Tao Teh Ching
The Tao Teh Ching (Chinese: 道德經, Dào dé jīng), roughly translated as The Book of the Way and its Virtue (see below on translating the title), is an ancient Chinese scripture. Tradition has it that the book was written around 600 BCE by a sage called Laozi (also spelled Lao Tzu, Lao Tse, Laotse, "Old Master"), a record-keeper in the Emperor's Court of the Zhou Dynasty. A careful reading of the text, however, suggests that it is a compilation of maxims sharing similar themes.
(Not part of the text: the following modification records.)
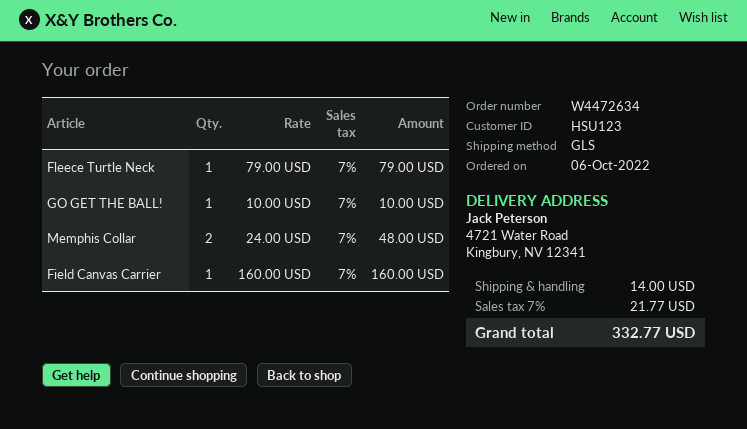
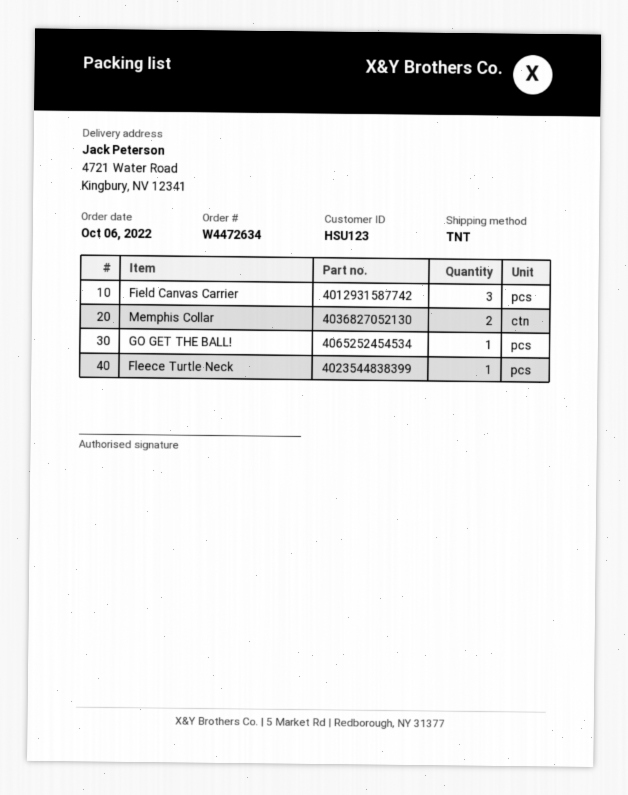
shipping method: GLS -> TNT
Field Canvas Carrier: 1 -> 3

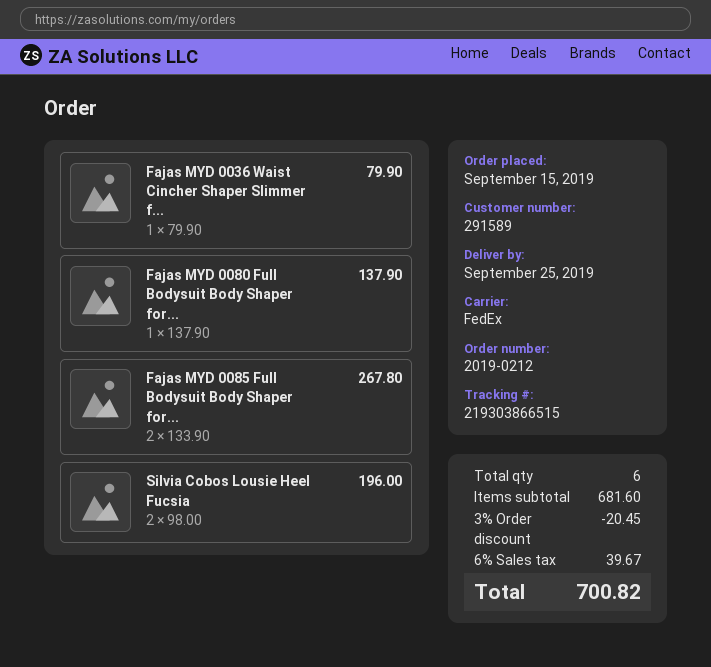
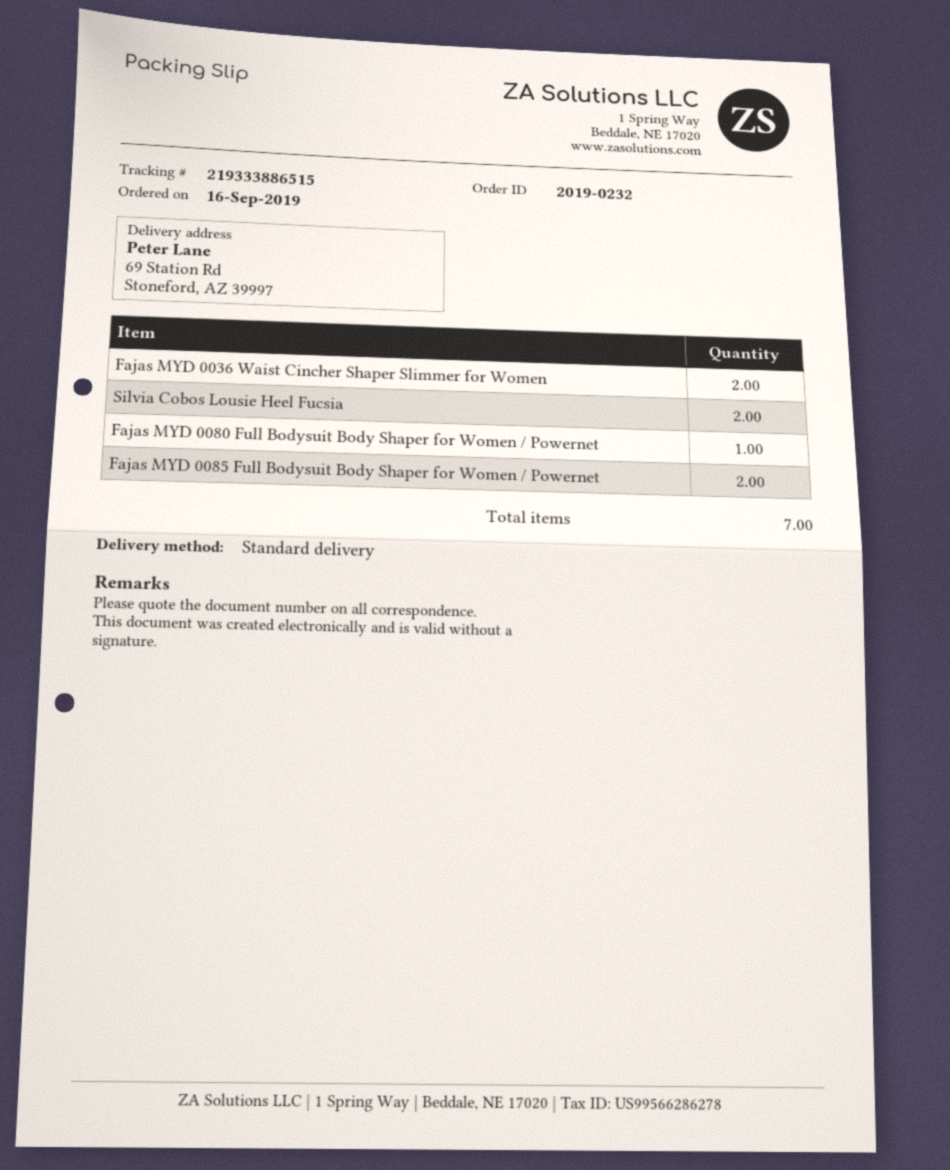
order number: 2019-0212 -> 2019-0232
order date: 2019-09-15 -> 2019-09-16
shipping method: FedEx -> standard
tracking number: 219303866515 -> 219333886515
Fajas MYD 0036 Waist Cincher Shaper Slimmer f...: 1 -> 2
total quantity: 6 -> 7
The authenticity of the date of composition/compilation and the authorship are still debated.
This short work is one of the most important in Chinese philosophy and religion, especially in Taoism, but also in Buddhism, because the latter – an Indian religion – shared many Taoist words and concepts before developing into Chinese Buddhism. (Indeed, upon first encountering it, Chinese scholars regarded Buddhism as merely a foreign equivalent of Taoism.) Many Chinese artists, including poets, painters, calligraphers and even gardeners have used the book as a source of inspiration. Its influence has also spread widely outside the Far East, aided by many different translations of the text into western languages.
Many believe that the Tao Teh Ching contains some universal truths which have since been independently recognized in other philosophies, both religious and secular. Each modern language interpretation (including even interpretation of the three-character title, of which there are dozens) differs at least slightly and occasionally profoundly from the next. Depending on how one reads them, some chapters could have three or more interpretations, ranging from practical wisdom for the common man to advice intended for kings to even the odd medical recipe.
There is also an interpretation of this Chinese classic by Aleister Crowley out there.